First Finance Limited
- Formation: 1993
- Headquarters: Dhaka, Bangladesh
- Region served: Bangladesh
- Official language: Bengali
- Website: www.first-finance.com.bd

= First Finance Limited =

Financial Institution

First Finance Limited is a major non-bank financial institution in Bangladesh. Khan Mohammad Moinul Hasan is the chairman of the First Finance Limited.

== History ==
First Finance Limited was established in 1993.

On 9 October 2003, First Finance Limited listed on the Dhaka Stock Exchange and Chittagong Stock Exchange.

First Finance Limited was fined .9 million taka for having a 74.2 million taka deficit in 2015. The shares of the company were listed as Z category of the Dhaka Stock Exchange.

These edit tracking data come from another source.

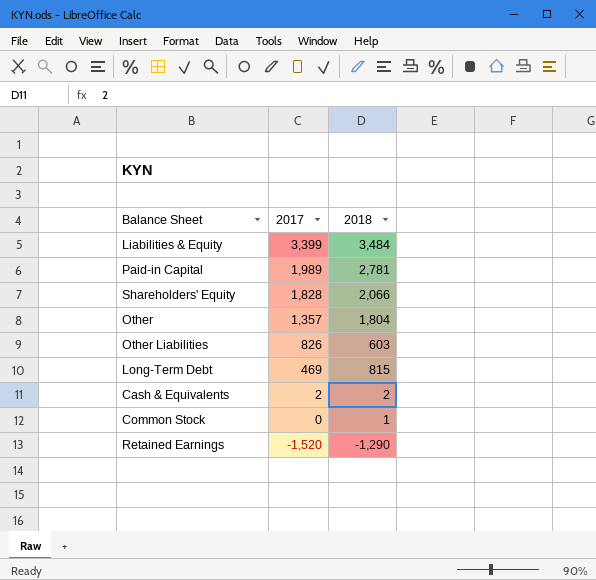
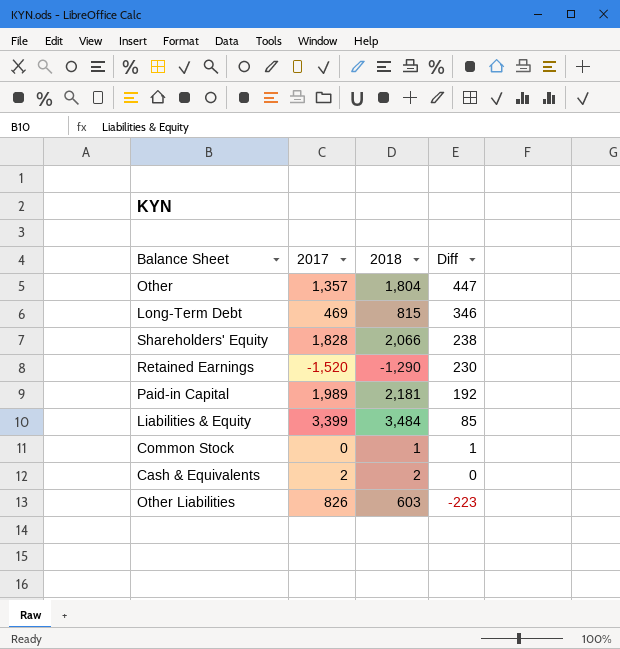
row order: 2017 descending -> Diff descending
column Diff | formula: none -> [2018] - [2017]
Paid-in Capital | 2018: 2,781 -> 2,181

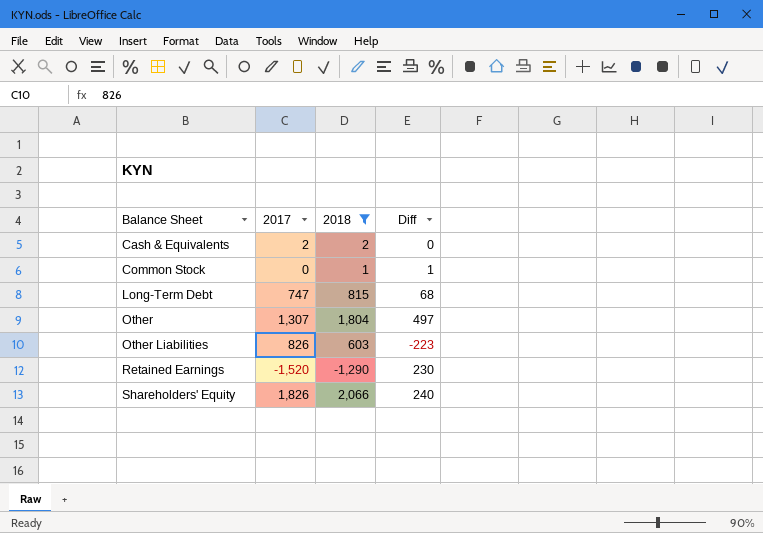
filter: none -> 2018 <= 2,066
row order: Diff descending -> Balance Sheet ascending
Long-Term Debt | 2017: 469 -> 747
Long-Term Debt | Diff: 346 -> 68
Other | 2017: 1,357 -> 1,307
Other | Diff: 447 -> 497
Shareholders' Equity | 2017: 1,828 -> 1,826
Shareholders' Equity | Diff: 238 -> 240

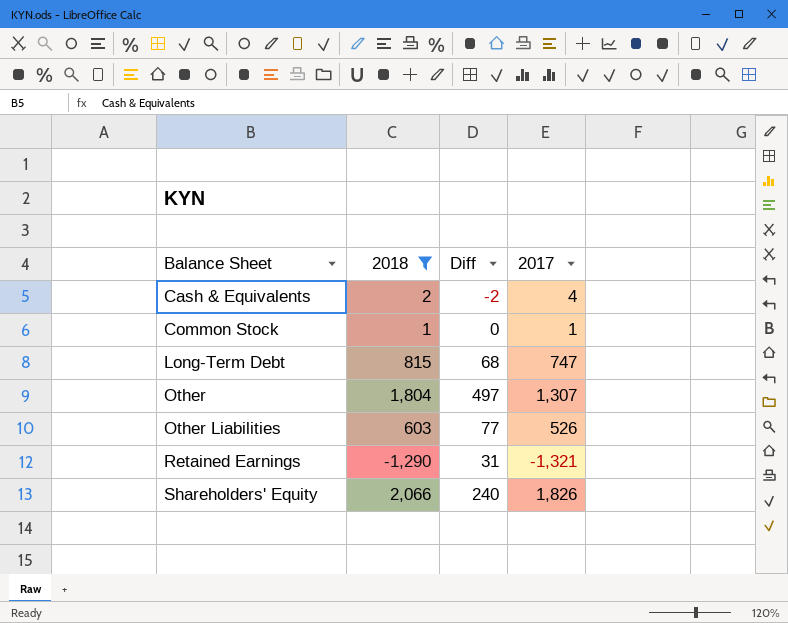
column 2017 | position: 2 -> 4
Cash & Equivalents | Diff: 0 -> -2
Cash & Equivalents | 2017: 2 -> 4
Common Stock | Diff: 1 -> 0
Common Stock | 2017: 0 -> 1
Other Liabilities | Diff: -223 -> 77
Other Liabilities | 2017: 826 -> 526
Retained Earnings | Diff: 230 -> 31
Retained Earnings | 2017: -1,520 -> -1,321

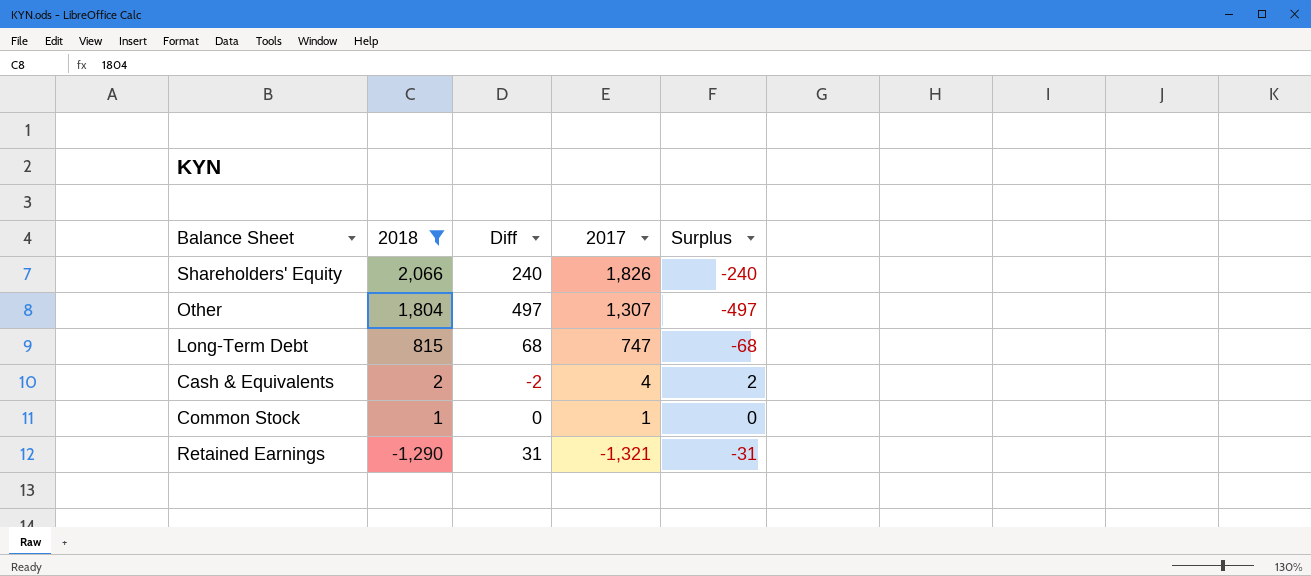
row order: Balance Sheet ascending -> 2018 descending
column Surplus | formula: none -> [2017] - [2018]
row Other Liabilities: 603 | 77 | 526 -> none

In 2016, The Daily Star identified First Finance Limited as one of three financial institutions dragging the entire finance industry down. It was offering one of the highest interest rate on deposits.

In December 2017, First Finance Limited was fined 22.1 million taka for having a deficit of 2.22 billion taka by Bangladesh Bank. An investigation by Bangladesh Bank had found the former chairman of First Finance Limited, AQM Faruk Ahmed Chowdhury, had embezzled 40 million taka from the institute. Chowdhury resigned in April 2016 after the incident came to light and was replaced by his brother AQM Faisal Ahmed Chowdhury. Faisal defaulted on a seven million taka home loan from First Finance Limited. The institute had provided bad loans using forged documents to Al Madina Enterprise, Aftab Enterprise, Dolfin Car Centre, Hafijul Islam, Mabco Group, Mohammad Siddiqur Rahman, Munshi Traders, and Runa Trading Corporation.

On 25 January 2018, Md Nazrul Hossain was appointed the managing director of First Finance Limited.

Khan Mohammad Moinul Hasan, an independent director, became chairman of First Finance Limited in 2021. According to Bangladesh Bank, First finance had more than 10 per cent defaulted loans; the other institutes are Bangladesh Industrial Finance Company Limited, FAS Finance and Investment Limited, Fareast Finance and Investment Limited, GSP Finance Company (Bangladesh) Limited, Industrial and Infrastructure Development Finance Company Limited, International Leasing and Financial Services Limited, MIDAS Financing Limited, National Finance Limited, Premier Leasing and Finance Limited, Prime Finance and Investment Limited, Reliance Finance Limited, and Union Capital Limited. Bangladesh Bank placed restrictions on the institute providing loans of more than 10 million taka including taking written permission from Bangladesh Bank. The owner of Megh City Complex, Amjad Hossain, tried to secure a 150 million taka loan using a forged letter from Tanvir Shakil Joy, a member of parliament from Awami League in 2021. The institution lost significant value on the Dhaka Stock Exchange. In 2021, Bangladesh Commerce Bank Limited had found it difficult to recover 5.02 billion taka it had deposited with six non bank financial institutions including First Finance Limited. Bangladesh Bank questioned the aggressive SMS marketing by First Finance Limited. Mohammed Mosharaf Hossain was appointed managing director on 18 July.

Janata Bank was having difficulties recovering 540 million taka loan from FAS Finance and Investment Limited, First Finance Limited, and People's Leasing and Financial Services Limited. The Anti-Corruption Commission reported that the former managing director of First Finance Limited, Tuhin Reza, had embezzled 8.2 million taka. Gaus-ul-Wara Md Mortaza was appointed managing director of First Finance Limited in September 2022. Jiban Bima Corporation has found it difficult to recover 484.6 million taka deposit from First Finance Limited.